Leave no picture in, and give every entry again exactly.
#### Input for this task ####
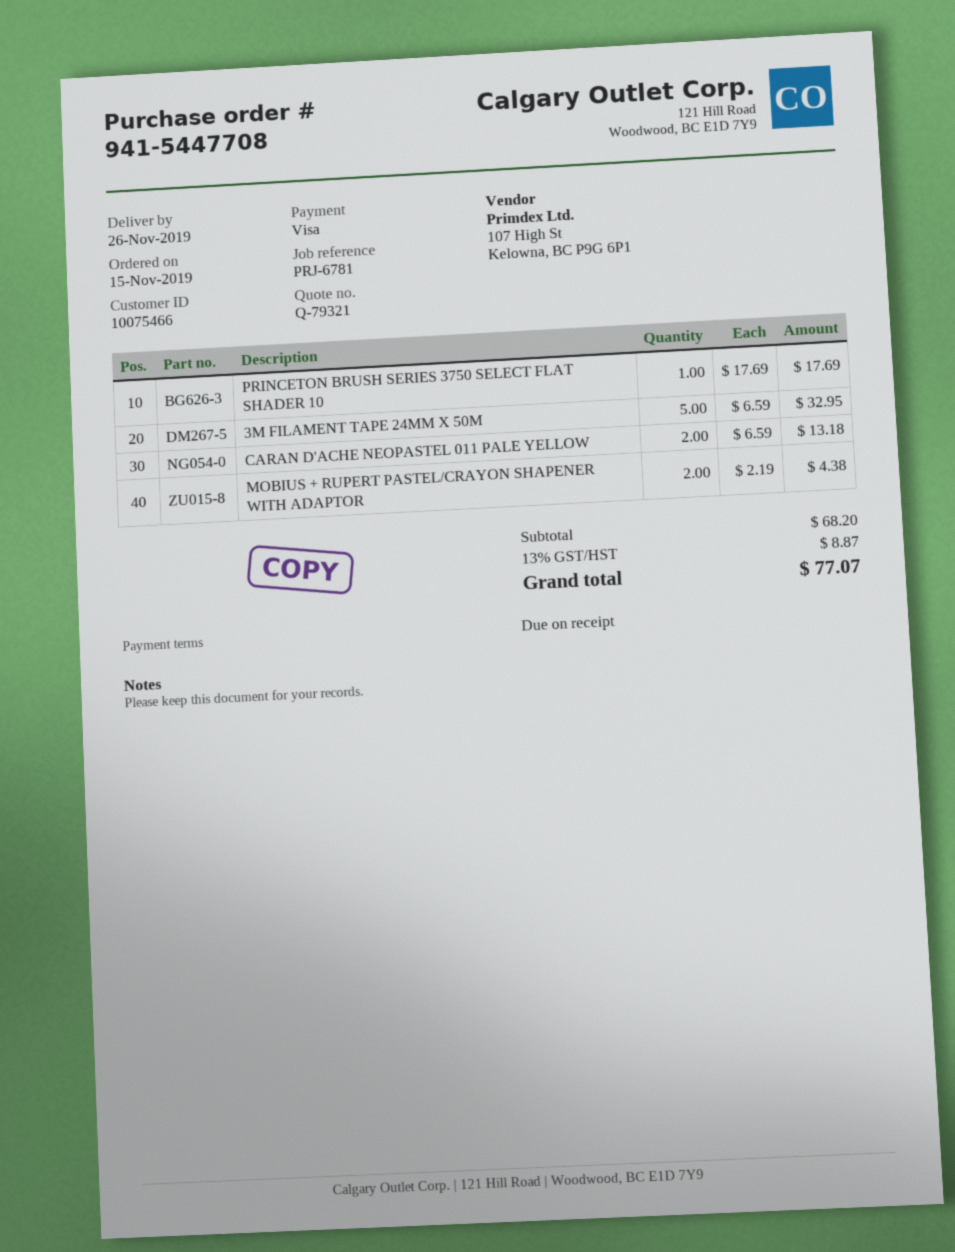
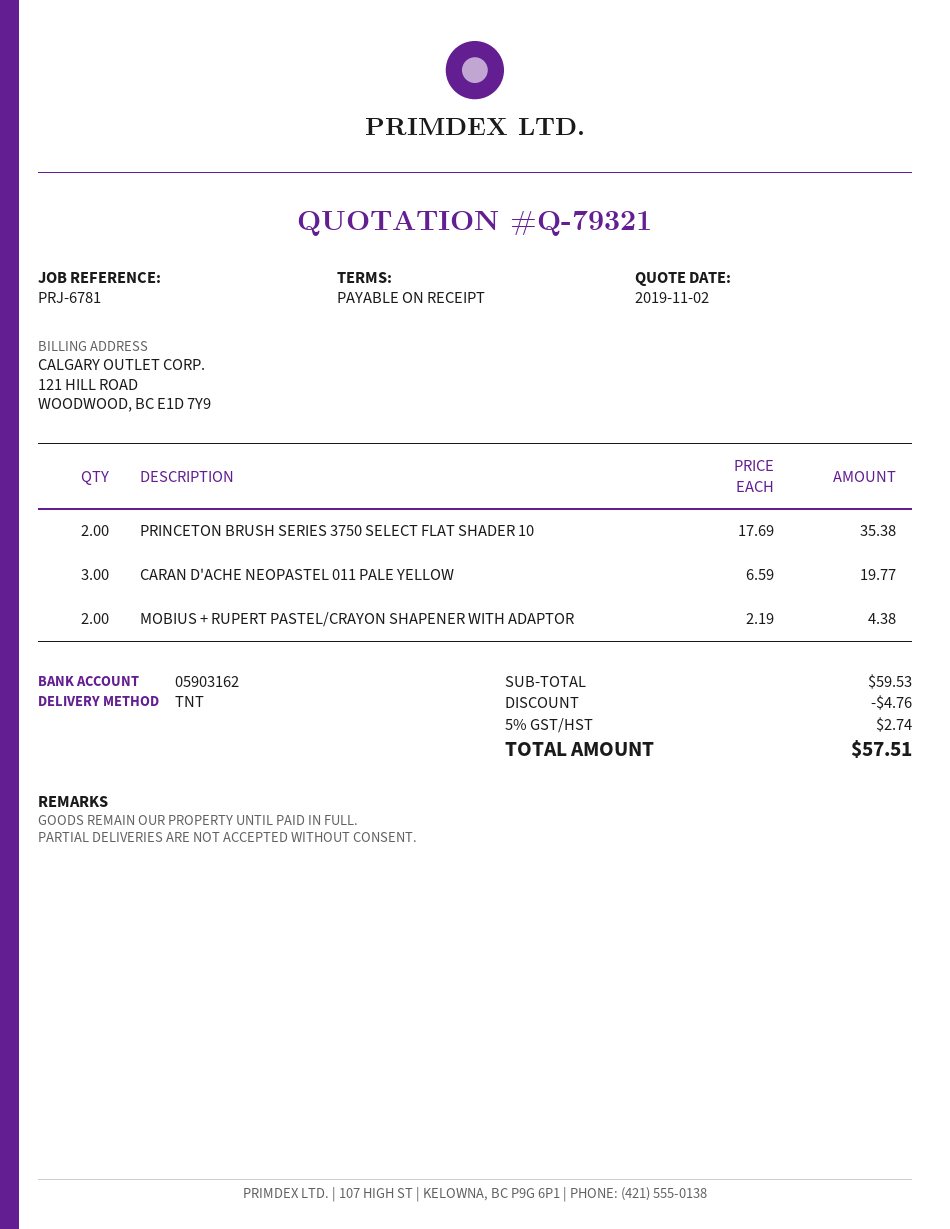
PRINCETON BRUSH SERIES 3750 SELECT FLAT SHADER 10: 1 x 17.69 = 17.69 -> 2 x 17.69 = 35.38
3M FILAMENT TAPE 24MM X 50M: 5 x 6.59 = 32.95 -> none
CARAN D'ACHE NEOPASTEL 011 PALE YELLOW: 2 x 6.59 = 13.18 -> 3 x 6.59 = 19.77
subtotal: 68.20 -> 59.53
discount: none -> 4.76
tax: 13% = 8.87 -> 5% = 2.74
total: 77.07 -> 57.51

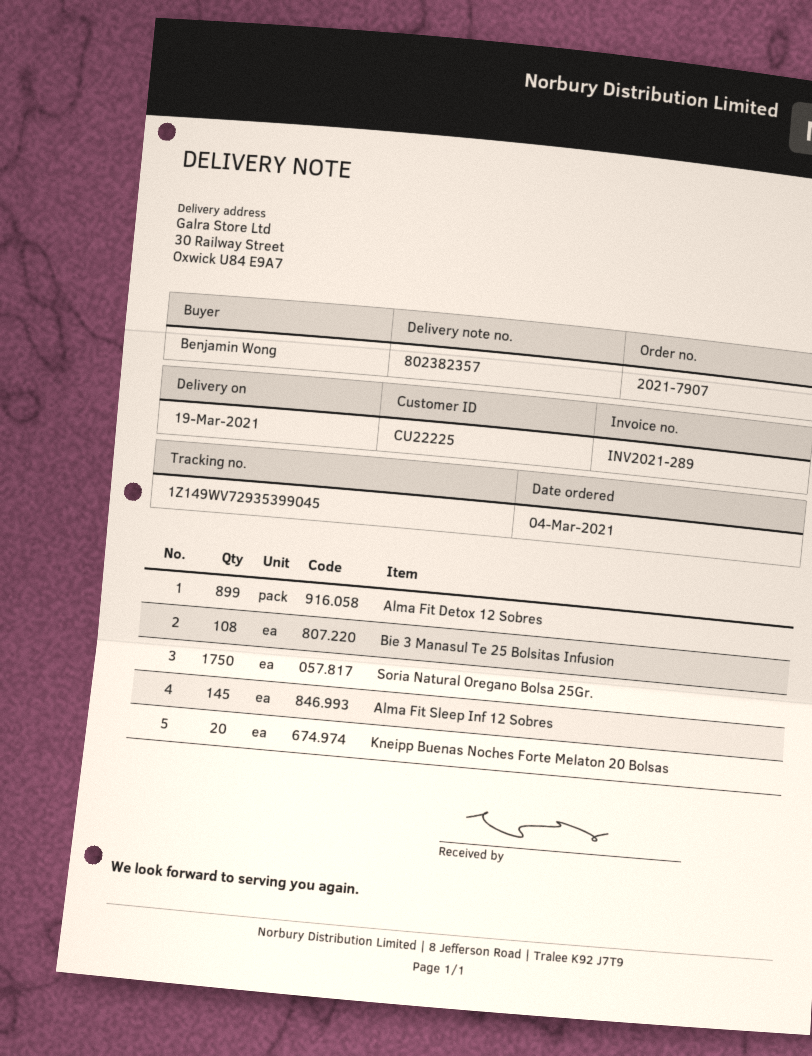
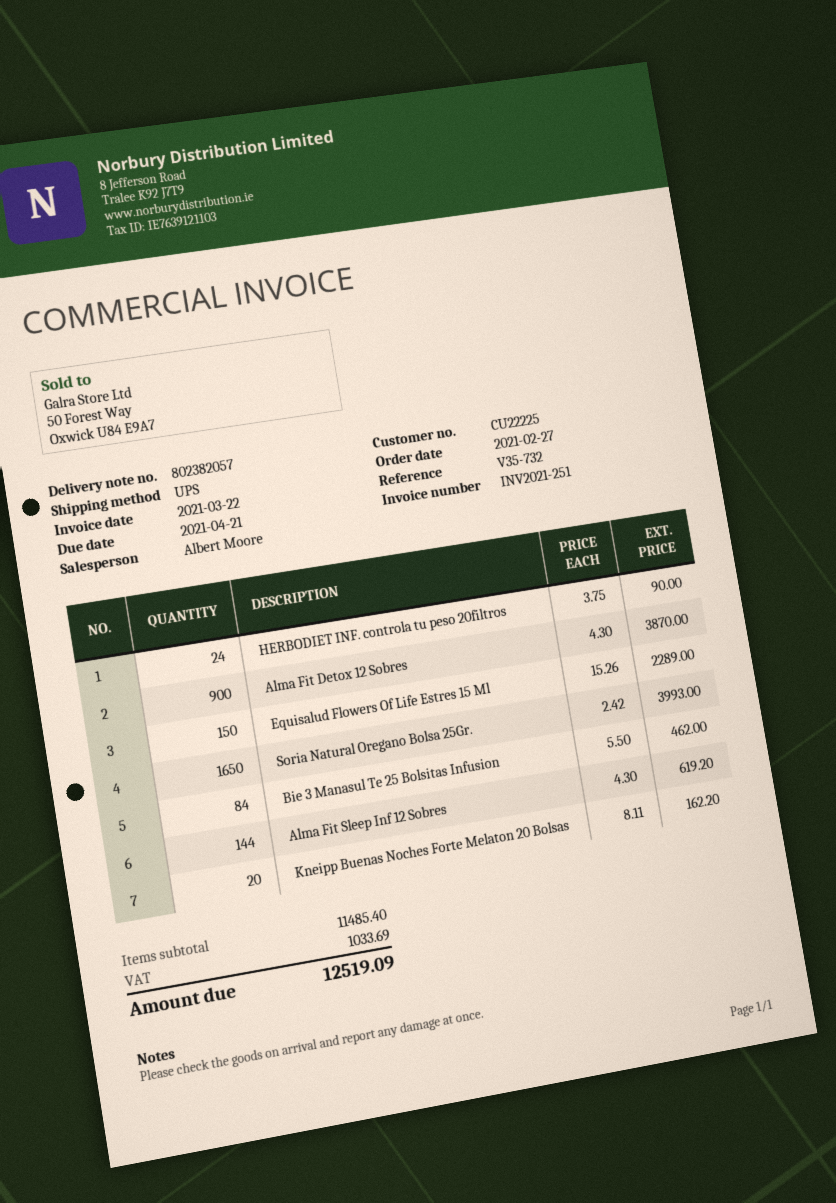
order date: 2021-03-04 -> 2021-02-27
delivery note number: 802382357 -> 802382057
invoice number: INV2021-289 -> INV2021-251
Alma Fit Detox 12 Sobres: 899 -> 900
Bie 3 Manasul Te 25 Bolsitas Infusion: 108 -> 84
Soria Natural Oregano Bolsa 25Gr.: 1750 -> 1650
Alma Fit Sleep Inf 12 Sobres: 145 -> 144
HERBODIET INF. controla tu peso 20filtros: none -> 24
Equisalud Flowers Of Life Estres 15 Ml: none -> 150

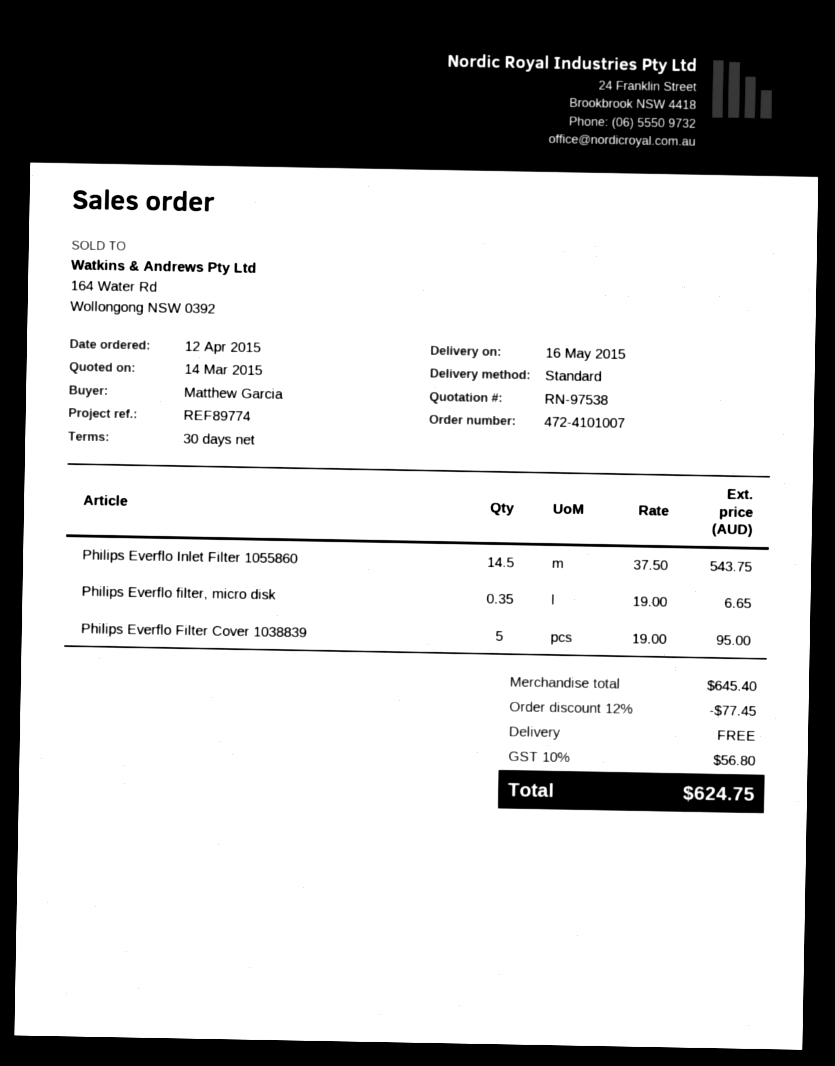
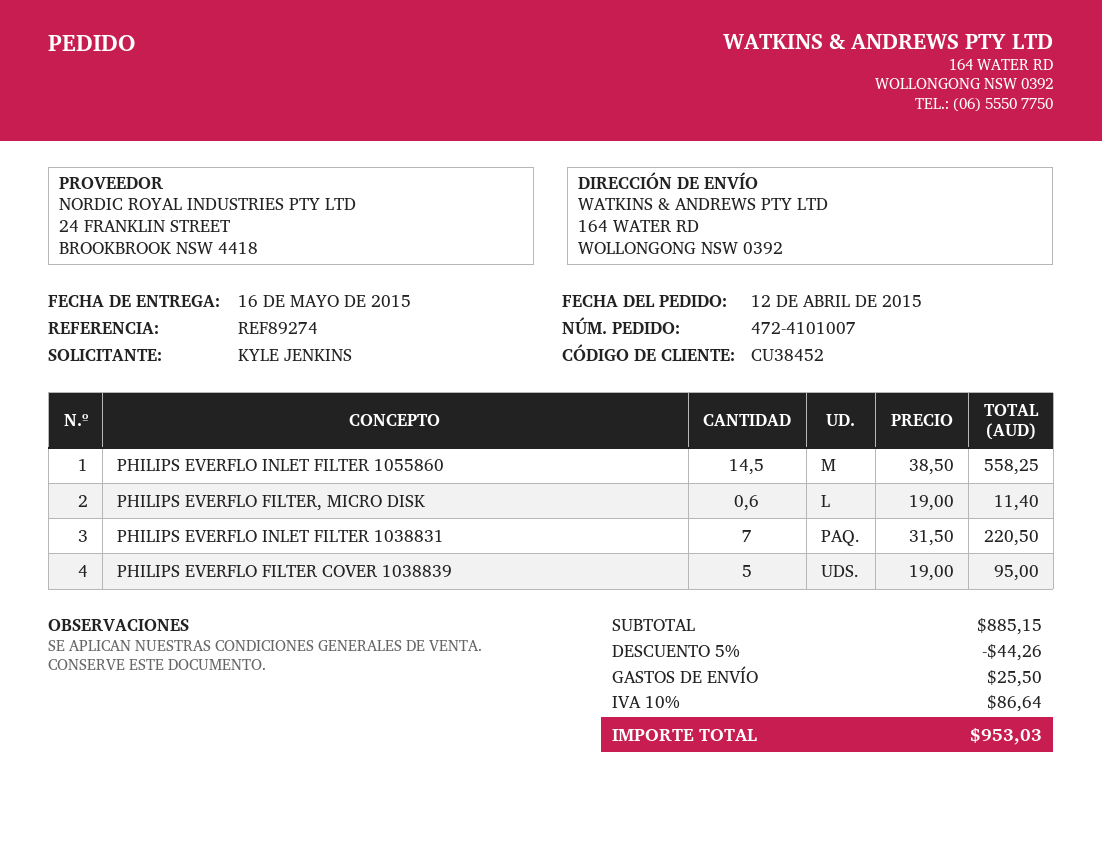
reference: REF89774 -> REF89274
ordered by: Matthew Garcia -> KYLE JENKINS
Philips Everflo Inlet Filter 1055860: 14.5 x 37.50 = 543.75 -> 14.5 x 38.50 = 558.25
Philips Everflo filter, micro disk: 0.35 x 19.00 = 6.65 -> 0.6 x 19.00 = 11.40
PHILIPS EVERFLO INLET FILTER 1038831: none -> 7 x 31.50 = 220.50
subtotal: 645.40 -> 885.15
discount: 12% = 77.45 -> 5% = 44.26
shipping: 0.00 -> 25.50
tax: 10% = 56.80 -> 10% = 86.64
total: 624.75 -> 953.03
####
### Response
PRINCETON BRUSH SERIES 3750 SELECT FLAT SHADER 10: 1 x 17.69 = 17.69 -> 2 x 17.69 = 35.38
3M FILAMENT TAPE 24MM X 50M: 5 x 6.59 = 32.95 -> none
CARAN D'ACHE NEOPASTEL 011 PALE YELLOW: 2 x 6.59 = 13.18 -> 3 x 6.59 = 19.77
subtotal: 68.20 -> 59.53
discount: none -> 4.76
tax: 13% = 8.87 -> 5% = 2.74
total: 77.07 -> 57.51

order date: 2021-03-04 -> 2021-02-27
delivery note number: 802382357 -> 802382057
invoice number: INV2021-289 -> INV2021-251
Alma Fit Detox 12 Sobres: 899 -> 900
Bie 3 Manasul Te 25 Bolsitas Infusion: 108 -> 84
Soria Natural Oregano Bolsa 25Gr.: 1750 -> 1650
Alma Fit Sleep Inf 12 Sobres: 145 -> 144
HERBODIET INF. controla tu peso 20filtros: none -> 24
Equisalud Flowers Of Life Estres 15 Ml: none -> 150

reference: REF89774 -> REF89274
ordered by: Matthew Garcia -> KYLE JENKINS
Philips Everflo Inlet Filter 1055860: 14.5 x 37.50 = 543.75 -> 14.5 x 38.50 = 558.25
Philips Everflo filter, micro disk: 0.35 x 19.00 = 6.65 -> 0.6 x 19.00 = 11.40
PHILIPS EVERFLO INLET FILTER 1038831: none -> 7 x 31.50 = 220.50
subtotal: 645.40 -> 885.15
discount: 12% = 77.45 -> 5% = 44.26
shipping: 0.00 -> 25.50
tax: 10% = 56.80 -> 10% = 86.64
total: 624.75 -> 953.03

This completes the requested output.